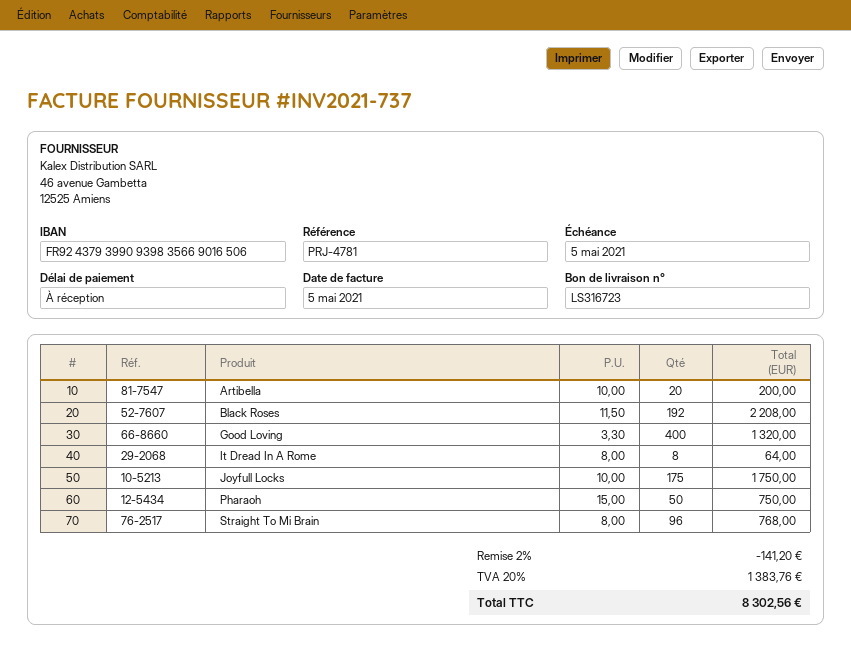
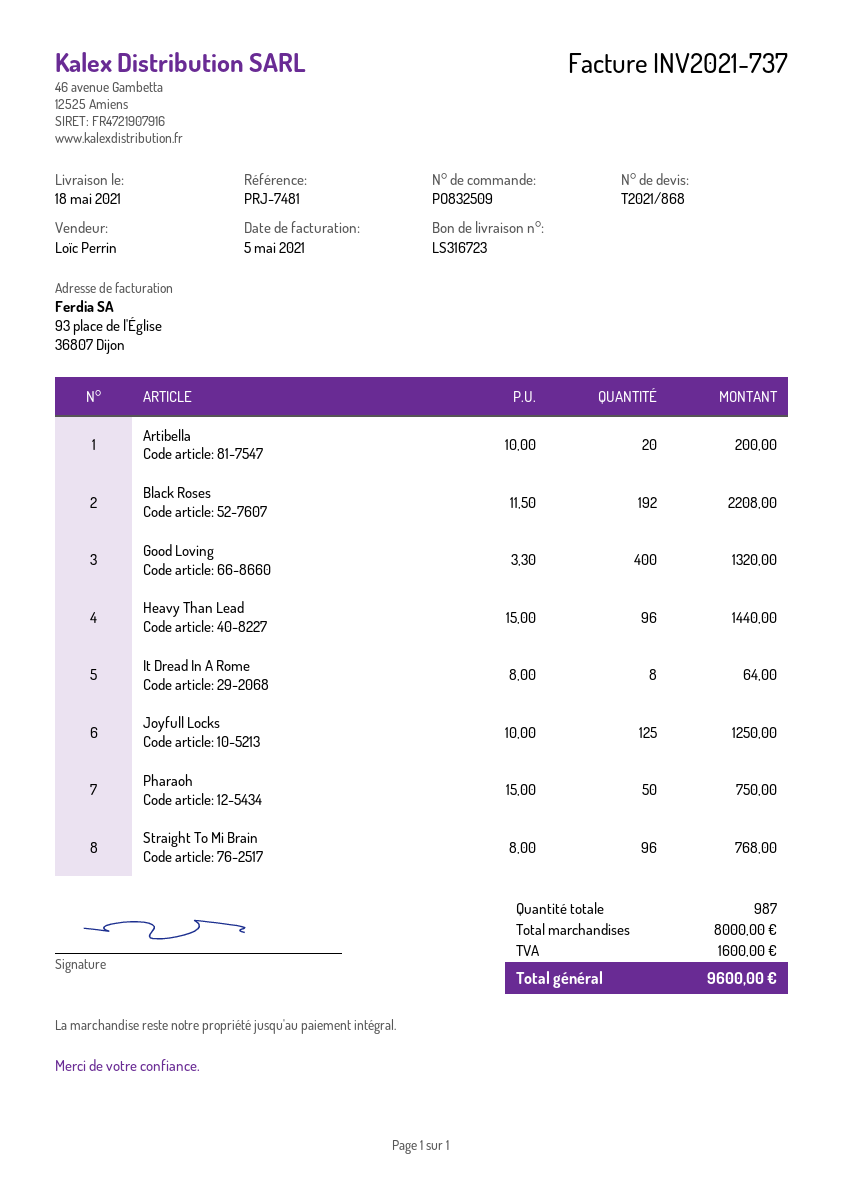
reference: PRJ-4781 -> PRJ-7481
Joyfull Locks: 175 x 10.00 = 1750.00 -> 125 x 10.00 = 1250.00
Heavy Than Lead: none -> 96 x 15.00 = 1440.00
discount: 2% = 141.20 -> none
tax: 1383.76 -> 1600.00
total: 8302.56 -> 9600.00

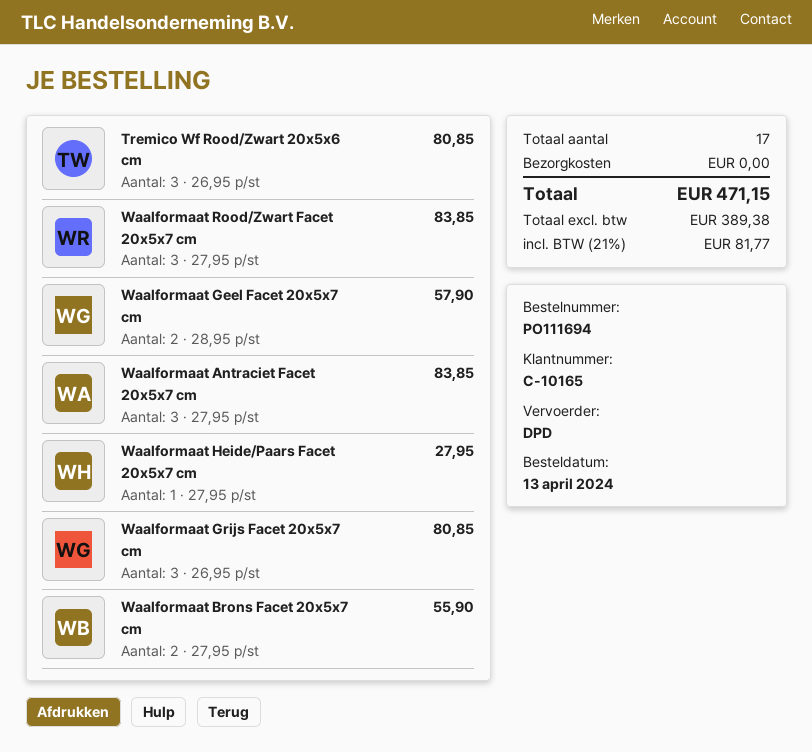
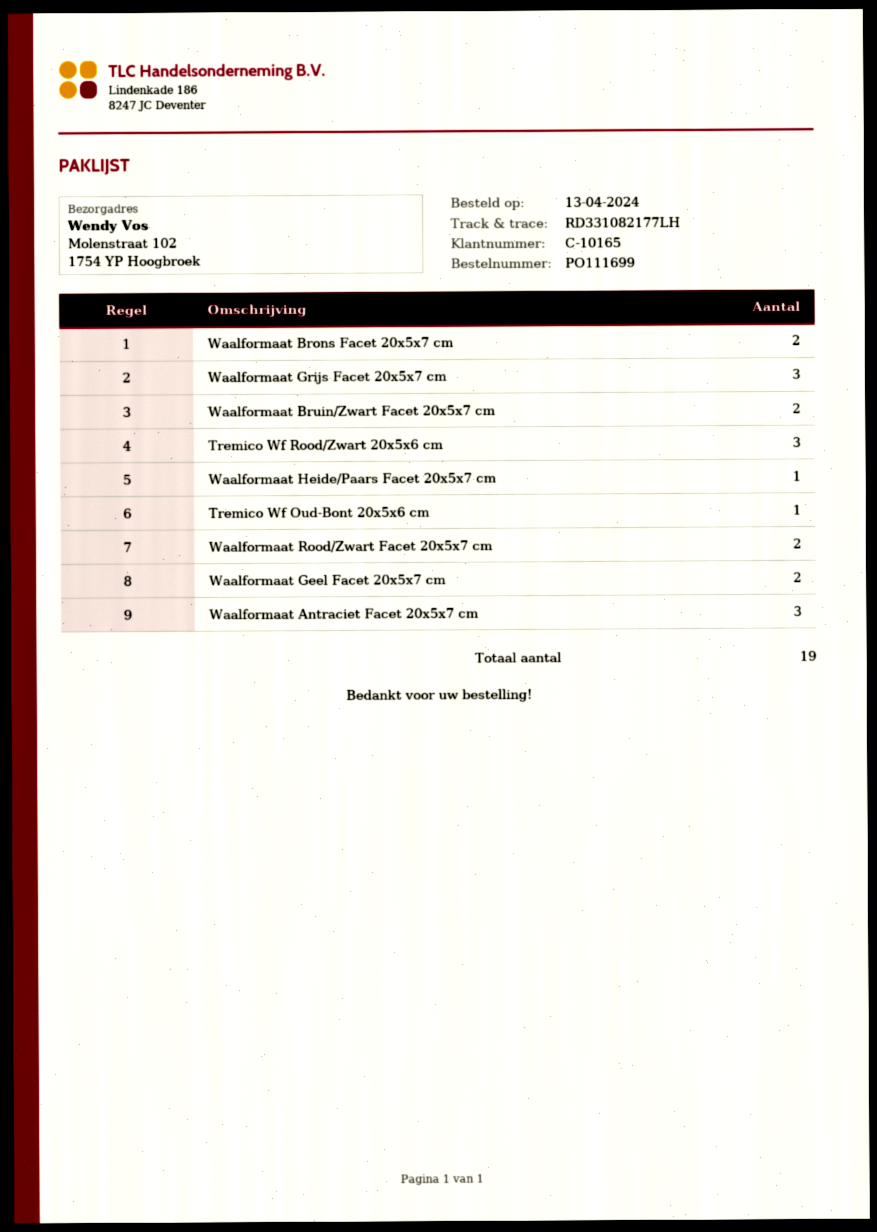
order number: PO111694 -> PO111699
Waalformaat Rood/Zwart Facet 20x5x7 cm: 3 -> 2
Waalformaat Bruin/Zwart Facet 20x5x7 cm: none -> 2
Tremico Wf Oud-Bont 20x5x6 cm: none -> 1
total quantity: 17 -> 19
■ ■ ■
§ EXERCISE AIM: Reproduce exactly, with nothing added, the lines from the line with "Heavy Than Lead: none -> 96 x 15.00 = 1440.00" through the end of the entries above; pictures are to be left out.

§ EXERCISE RESPONSE:
Heavy Than Lead: none -> 96 x 15.00 = 1440.00
discount: 2% = 141.20 -> none
tax: 1383.76 -> 1600.00
total: 8302.56 -> 9600.00

order number: PO111694 -> PO111699
Waalformaat Rood/Zwart Facet 20x5x7 cm: 3 -> 2
Waalformaat Bruin/Zwart Facet 20x5x7 cm: none -> 2
Tremico Wf Oud-Bont 20x5x6 cm: none -> 1
total quantity: 17 -> 19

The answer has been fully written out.